→ Your task
Report the lines of the data below that contain the string "focused".

→ Data for this task
════════════════════

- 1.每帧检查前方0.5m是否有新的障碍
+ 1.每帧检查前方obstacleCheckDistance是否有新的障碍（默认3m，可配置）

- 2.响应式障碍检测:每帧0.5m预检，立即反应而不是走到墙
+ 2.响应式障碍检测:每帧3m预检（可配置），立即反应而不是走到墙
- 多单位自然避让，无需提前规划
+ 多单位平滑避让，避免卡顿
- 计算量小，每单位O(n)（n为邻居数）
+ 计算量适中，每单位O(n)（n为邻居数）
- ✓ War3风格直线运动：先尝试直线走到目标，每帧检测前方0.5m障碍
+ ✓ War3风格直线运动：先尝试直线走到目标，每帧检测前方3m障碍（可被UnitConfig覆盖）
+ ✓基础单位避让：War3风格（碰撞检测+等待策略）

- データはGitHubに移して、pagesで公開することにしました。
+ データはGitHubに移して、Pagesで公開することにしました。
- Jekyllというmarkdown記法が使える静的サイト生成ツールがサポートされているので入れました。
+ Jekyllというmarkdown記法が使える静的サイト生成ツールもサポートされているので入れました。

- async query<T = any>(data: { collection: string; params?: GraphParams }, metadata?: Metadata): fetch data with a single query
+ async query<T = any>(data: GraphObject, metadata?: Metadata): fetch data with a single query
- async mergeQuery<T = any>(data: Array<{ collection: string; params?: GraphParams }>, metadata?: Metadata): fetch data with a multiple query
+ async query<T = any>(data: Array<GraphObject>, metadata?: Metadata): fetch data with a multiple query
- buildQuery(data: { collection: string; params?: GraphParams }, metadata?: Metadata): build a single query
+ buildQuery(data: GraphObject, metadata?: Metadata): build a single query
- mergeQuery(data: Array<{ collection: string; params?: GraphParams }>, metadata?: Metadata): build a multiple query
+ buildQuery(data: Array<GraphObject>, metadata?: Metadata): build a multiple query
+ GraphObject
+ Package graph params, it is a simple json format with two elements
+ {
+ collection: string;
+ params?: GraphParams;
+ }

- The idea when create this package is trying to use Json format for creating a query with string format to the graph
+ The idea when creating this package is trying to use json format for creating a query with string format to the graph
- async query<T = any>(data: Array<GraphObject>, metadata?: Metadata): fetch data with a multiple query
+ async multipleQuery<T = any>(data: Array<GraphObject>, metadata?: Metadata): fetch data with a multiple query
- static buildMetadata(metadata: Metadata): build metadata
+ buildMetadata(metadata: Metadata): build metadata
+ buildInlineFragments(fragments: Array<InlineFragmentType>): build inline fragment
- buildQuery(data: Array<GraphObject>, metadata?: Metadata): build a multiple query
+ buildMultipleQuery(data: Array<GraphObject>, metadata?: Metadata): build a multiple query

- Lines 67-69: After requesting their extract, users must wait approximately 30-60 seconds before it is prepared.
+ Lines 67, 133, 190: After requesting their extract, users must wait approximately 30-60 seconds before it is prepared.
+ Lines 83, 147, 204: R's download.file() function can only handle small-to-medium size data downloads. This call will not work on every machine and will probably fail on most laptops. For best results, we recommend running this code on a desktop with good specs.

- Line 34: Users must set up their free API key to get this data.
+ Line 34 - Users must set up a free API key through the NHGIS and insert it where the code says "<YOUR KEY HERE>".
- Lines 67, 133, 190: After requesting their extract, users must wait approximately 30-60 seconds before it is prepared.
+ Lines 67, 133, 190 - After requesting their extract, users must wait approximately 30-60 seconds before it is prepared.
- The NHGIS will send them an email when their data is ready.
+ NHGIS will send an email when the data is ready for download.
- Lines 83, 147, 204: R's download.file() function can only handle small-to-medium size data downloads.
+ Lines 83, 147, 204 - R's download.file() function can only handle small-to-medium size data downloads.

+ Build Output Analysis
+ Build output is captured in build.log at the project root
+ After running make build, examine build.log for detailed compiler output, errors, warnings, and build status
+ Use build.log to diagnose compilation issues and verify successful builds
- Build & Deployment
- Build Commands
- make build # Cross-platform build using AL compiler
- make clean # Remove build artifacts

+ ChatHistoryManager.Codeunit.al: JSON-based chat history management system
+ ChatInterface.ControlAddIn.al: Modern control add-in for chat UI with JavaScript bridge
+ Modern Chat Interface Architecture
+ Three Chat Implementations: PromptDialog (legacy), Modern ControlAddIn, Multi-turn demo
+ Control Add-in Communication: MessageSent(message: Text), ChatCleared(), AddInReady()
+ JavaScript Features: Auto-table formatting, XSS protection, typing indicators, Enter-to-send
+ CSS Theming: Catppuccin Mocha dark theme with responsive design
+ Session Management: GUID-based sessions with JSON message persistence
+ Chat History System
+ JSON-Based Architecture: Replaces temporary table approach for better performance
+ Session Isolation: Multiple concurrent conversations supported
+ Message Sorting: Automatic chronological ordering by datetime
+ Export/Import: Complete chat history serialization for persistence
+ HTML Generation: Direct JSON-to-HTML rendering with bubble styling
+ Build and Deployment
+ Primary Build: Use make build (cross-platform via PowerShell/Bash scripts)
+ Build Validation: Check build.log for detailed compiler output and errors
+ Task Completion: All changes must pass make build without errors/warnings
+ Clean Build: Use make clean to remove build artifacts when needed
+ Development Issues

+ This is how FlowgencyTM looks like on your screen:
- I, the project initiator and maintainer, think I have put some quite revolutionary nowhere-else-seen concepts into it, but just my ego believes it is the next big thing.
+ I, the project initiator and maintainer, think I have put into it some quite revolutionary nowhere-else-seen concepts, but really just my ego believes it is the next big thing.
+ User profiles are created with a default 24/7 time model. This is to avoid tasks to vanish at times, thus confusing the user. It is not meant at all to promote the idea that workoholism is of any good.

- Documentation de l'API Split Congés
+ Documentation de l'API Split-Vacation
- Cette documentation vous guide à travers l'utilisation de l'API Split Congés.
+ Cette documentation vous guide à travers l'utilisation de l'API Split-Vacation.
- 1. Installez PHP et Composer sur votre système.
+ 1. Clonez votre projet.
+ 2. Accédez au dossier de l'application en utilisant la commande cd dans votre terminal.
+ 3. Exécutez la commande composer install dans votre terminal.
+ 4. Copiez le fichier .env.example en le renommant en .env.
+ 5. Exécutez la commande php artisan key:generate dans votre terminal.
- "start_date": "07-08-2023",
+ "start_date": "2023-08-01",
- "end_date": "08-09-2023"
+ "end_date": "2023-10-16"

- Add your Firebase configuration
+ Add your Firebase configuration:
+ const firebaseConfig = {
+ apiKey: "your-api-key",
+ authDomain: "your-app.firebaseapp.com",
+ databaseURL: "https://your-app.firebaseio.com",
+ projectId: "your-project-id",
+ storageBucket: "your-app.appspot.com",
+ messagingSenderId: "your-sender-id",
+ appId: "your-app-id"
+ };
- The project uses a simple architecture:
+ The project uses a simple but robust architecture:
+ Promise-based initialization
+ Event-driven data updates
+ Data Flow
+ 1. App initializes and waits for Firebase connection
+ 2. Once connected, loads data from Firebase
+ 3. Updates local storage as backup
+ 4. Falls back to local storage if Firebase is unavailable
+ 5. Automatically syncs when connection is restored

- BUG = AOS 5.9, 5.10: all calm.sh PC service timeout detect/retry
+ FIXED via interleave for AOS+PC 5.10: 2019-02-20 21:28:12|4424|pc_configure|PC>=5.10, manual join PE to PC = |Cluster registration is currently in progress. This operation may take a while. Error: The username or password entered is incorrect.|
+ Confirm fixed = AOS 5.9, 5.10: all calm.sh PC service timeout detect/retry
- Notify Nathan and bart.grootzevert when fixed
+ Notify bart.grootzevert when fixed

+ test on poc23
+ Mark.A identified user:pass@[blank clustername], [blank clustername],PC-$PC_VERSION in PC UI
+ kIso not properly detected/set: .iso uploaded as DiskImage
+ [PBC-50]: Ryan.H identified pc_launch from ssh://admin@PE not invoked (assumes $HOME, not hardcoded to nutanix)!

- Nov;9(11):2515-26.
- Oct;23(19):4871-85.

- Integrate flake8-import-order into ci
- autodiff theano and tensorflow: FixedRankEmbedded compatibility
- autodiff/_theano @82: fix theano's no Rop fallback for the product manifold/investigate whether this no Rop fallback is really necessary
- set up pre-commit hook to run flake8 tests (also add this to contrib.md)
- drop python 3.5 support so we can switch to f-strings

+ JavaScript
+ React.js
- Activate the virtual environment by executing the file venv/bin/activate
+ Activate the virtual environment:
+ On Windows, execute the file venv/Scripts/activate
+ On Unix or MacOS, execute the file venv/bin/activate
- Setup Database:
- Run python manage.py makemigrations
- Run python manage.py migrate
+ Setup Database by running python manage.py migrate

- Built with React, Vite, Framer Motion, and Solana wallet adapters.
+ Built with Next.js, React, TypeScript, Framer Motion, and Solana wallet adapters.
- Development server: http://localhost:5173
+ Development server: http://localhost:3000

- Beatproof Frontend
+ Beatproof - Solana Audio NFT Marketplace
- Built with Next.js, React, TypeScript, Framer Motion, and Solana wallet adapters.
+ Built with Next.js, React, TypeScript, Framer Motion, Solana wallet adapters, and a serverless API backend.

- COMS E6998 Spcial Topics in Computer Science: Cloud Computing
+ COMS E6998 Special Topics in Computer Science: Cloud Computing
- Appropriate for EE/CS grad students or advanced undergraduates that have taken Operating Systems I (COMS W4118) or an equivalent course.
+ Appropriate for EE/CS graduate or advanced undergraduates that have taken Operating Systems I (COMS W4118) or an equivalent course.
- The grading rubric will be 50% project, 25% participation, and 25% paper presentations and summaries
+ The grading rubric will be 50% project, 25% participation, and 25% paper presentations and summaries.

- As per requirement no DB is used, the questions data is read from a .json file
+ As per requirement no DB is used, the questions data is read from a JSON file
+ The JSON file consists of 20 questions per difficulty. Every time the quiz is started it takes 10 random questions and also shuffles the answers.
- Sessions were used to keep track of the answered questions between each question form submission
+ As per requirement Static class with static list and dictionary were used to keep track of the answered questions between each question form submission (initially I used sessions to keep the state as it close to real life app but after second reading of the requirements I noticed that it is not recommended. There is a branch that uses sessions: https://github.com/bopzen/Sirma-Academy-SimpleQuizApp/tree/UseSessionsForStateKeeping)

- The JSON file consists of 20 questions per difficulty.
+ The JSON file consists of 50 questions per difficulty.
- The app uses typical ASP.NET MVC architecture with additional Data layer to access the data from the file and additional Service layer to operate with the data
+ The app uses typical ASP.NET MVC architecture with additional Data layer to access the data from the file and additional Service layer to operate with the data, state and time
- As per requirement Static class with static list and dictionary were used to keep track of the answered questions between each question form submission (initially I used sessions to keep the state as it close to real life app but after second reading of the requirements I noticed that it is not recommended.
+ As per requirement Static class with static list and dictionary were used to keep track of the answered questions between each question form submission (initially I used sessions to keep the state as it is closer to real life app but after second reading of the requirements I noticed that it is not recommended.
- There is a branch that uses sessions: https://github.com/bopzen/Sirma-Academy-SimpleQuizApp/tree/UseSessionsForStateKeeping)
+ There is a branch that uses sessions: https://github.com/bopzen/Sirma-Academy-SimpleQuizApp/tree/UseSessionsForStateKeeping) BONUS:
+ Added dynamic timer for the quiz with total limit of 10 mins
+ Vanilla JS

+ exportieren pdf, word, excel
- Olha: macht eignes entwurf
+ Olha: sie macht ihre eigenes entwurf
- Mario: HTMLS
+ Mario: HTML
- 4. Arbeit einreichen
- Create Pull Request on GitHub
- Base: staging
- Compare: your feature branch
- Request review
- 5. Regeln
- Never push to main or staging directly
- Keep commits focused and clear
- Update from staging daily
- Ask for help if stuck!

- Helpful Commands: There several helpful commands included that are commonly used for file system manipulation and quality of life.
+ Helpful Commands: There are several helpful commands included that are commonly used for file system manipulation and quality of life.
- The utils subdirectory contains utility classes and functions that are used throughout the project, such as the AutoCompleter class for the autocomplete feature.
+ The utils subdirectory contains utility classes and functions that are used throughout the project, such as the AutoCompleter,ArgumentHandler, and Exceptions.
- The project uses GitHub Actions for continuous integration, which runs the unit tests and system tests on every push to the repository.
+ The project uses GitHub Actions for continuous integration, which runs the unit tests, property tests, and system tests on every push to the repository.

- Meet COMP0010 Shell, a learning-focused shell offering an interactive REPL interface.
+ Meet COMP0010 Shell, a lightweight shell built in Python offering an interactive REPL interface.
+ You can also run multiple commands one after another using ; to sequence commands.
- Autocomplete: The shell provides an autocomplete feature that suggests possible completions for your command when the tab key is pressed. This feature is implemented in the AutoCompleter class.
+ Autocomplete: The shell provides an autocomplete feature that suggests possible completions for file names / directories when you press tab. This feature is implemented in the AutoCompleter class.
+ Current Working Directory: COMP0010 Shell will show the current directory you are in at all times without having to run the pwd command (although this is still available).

════════════════════

→ Response to this exercise
- Keep commits focused and clear
- Meet COMP0010 Shell, a learning-focused shell offering an interactive REPL interface.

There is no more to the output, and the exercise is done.